Kennedy also noted that personal choice is important and grading should not be connected in any way to whether a student decides to come in-person or not. With his students, he said he makes it “absolutely clear” that they are not obligated to do anything that makes them feel unsafe.

Since the email was sent, Northeastern’s seven day average of positive test results has dropped from .57% the week of Jan. 14 to .17% at the end of the month, though the university has also been criticized for misleading testing data. The Boston Globe reports that while the state’s seven day average positive rate is 3.86%, the seven day positive rate connected to higher education is .46%. 

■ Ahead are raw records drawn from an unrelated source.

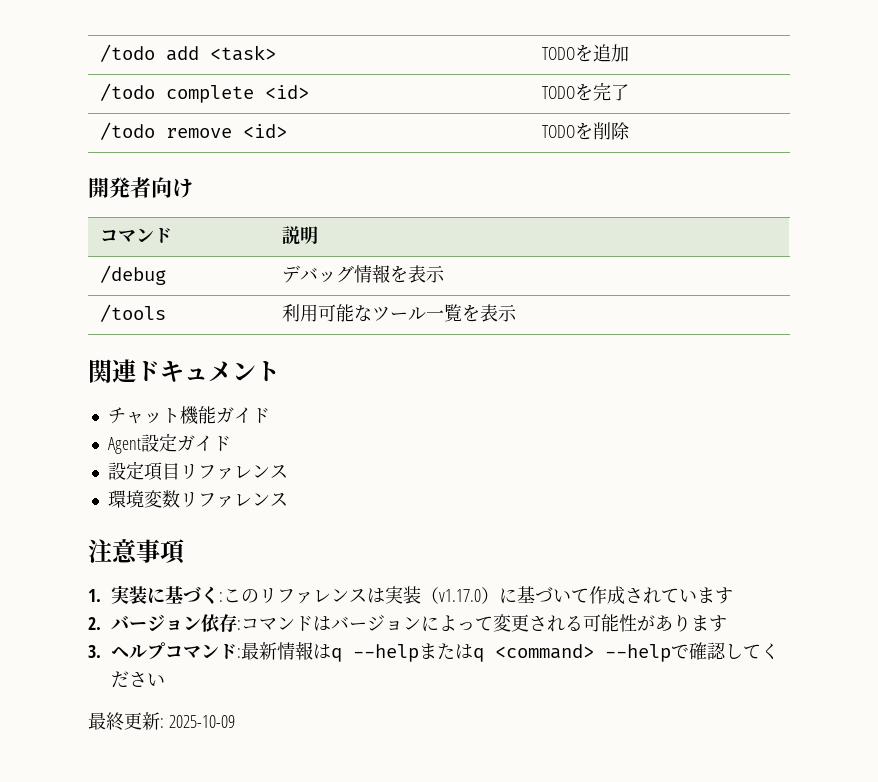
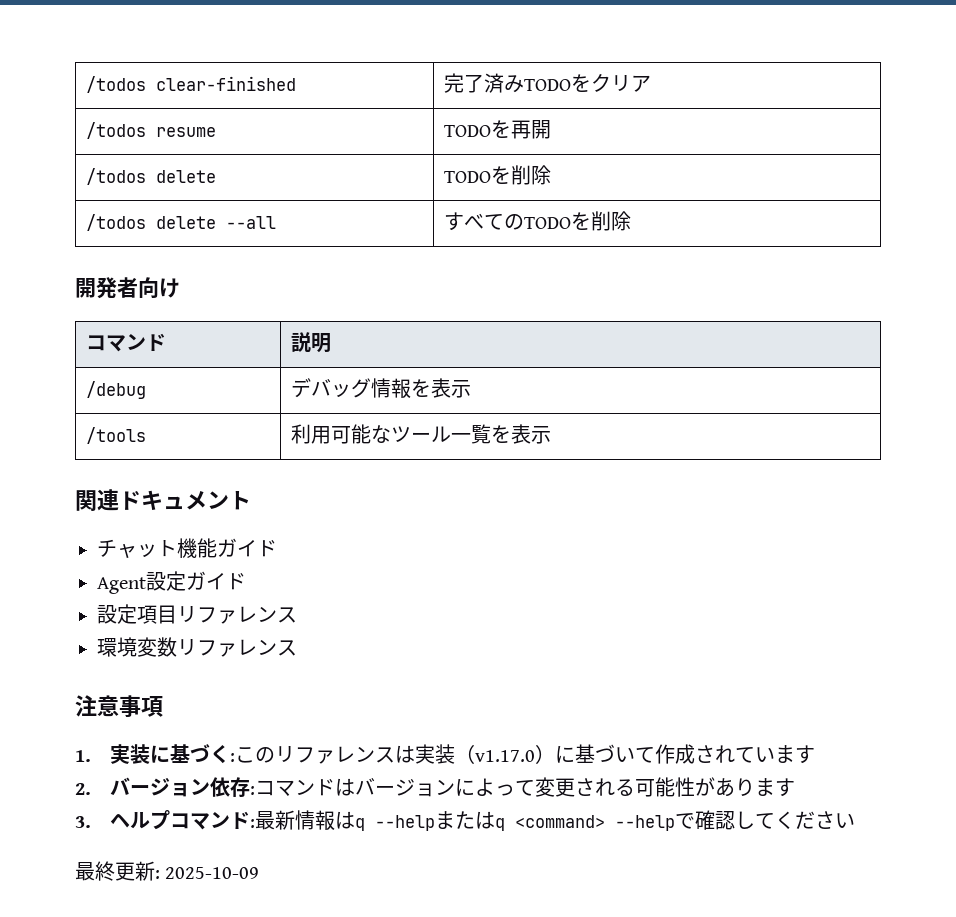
- /todo add <task> | TODOを追加
- /todo complete <id> | TODOを完了
- /todo remove <id> | TODOを削除
+ /todos clear-finished | 完了済みTODOをクリア
+ /todos resume | TODOを再開
+ /todos delete | TODOを削除
+ /todos delete --all | すべてのTODOを削除

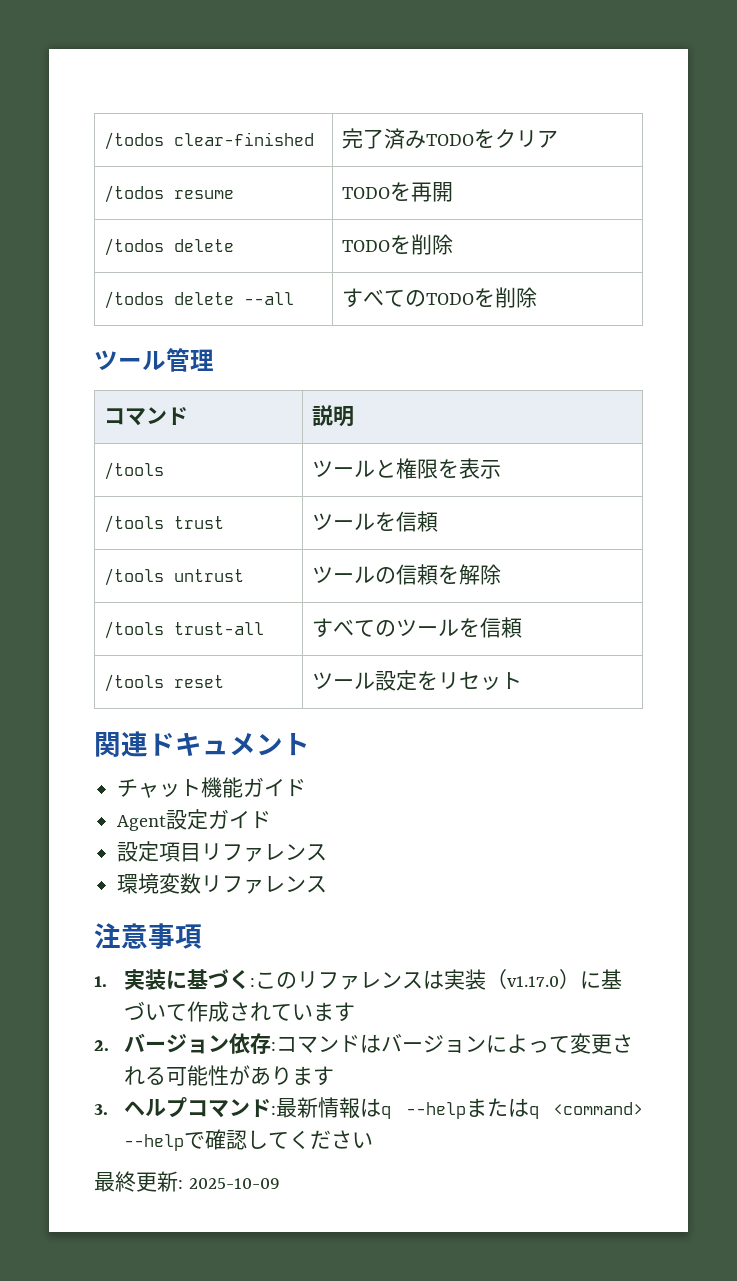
- 開発者向け
+ ツール管理
- /debug | デバッグ情報を表示
+ /tools | ツールと権限を表示
- /tools | 利用可能なツール一覧を表示
+ /tools trust | ツールを信頼
+ /tools untrust | ツールの信頼を解除
+ /tools trust-all | すべてのツールを信頼
+ /tools reset | ツール設定をリセット

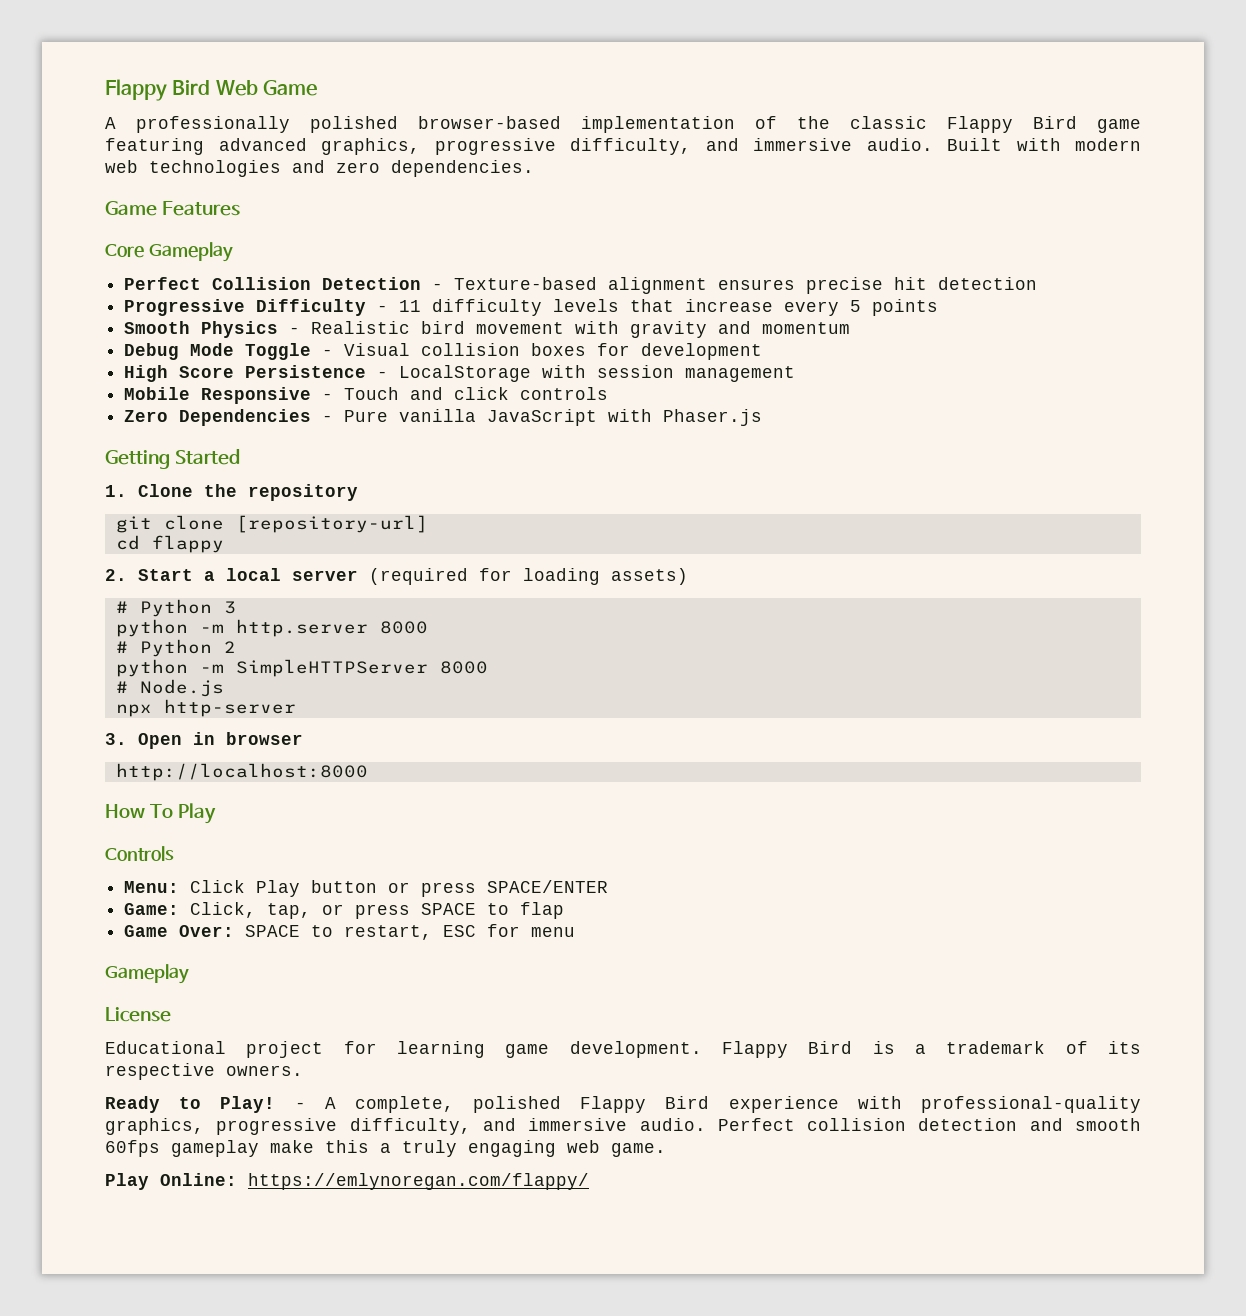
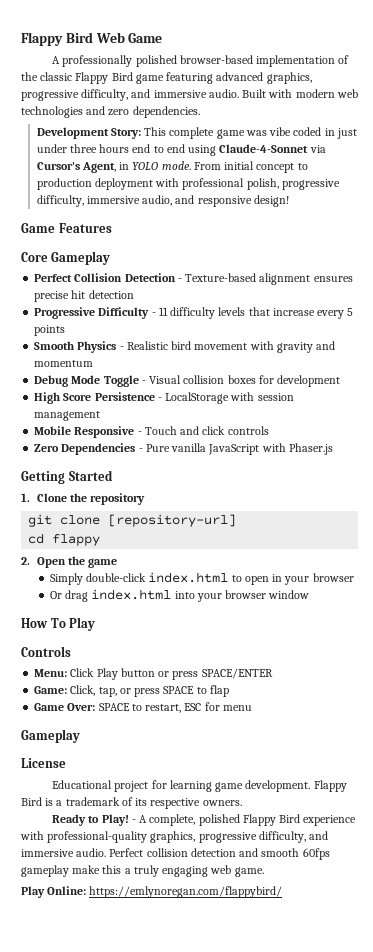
+ Development Story: This complete game was vibe coded in just under three hours end to end using Claude-4-Sonnet via Cursor's Agent, in YOLO mode. From initial concept to production deployment with professional polish, progressive difficulty, immersive audio, and responsive design!
- 2. Start a local server (required for loading assets)
- # Python 3
- python -m http.server 8000
- # Python 2
- python -m SimpleHTTPServer 8000
- # Node.js
- npx http-server
- 3. Open in browser
- http://localhost:8000
+ 2. Open the game
+ Simply double-click index.html to open in your browser
+ Or drag index.html into your browser window
- Play Online: https://emlynoregan.com/flappy/
+ Play Online: https://emlynoregan.com/flappybird/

Nationally, positive testing rates are dropping and the prospect of widespread vaccinations has many students feeling hopeful that the end of the pandemic is approaching. Yet, given the unpredictable nature of the virus and concerns surrounding new variants, the fate of in-person learning is still unclear. 

“Students who want to stay remote because of their own reasons, that option is there for them,”  Sheahan said. “It’s really about being as flexible as we can be and keeping the community safe. But also make sure that we try to encourage [students to attend class in person].”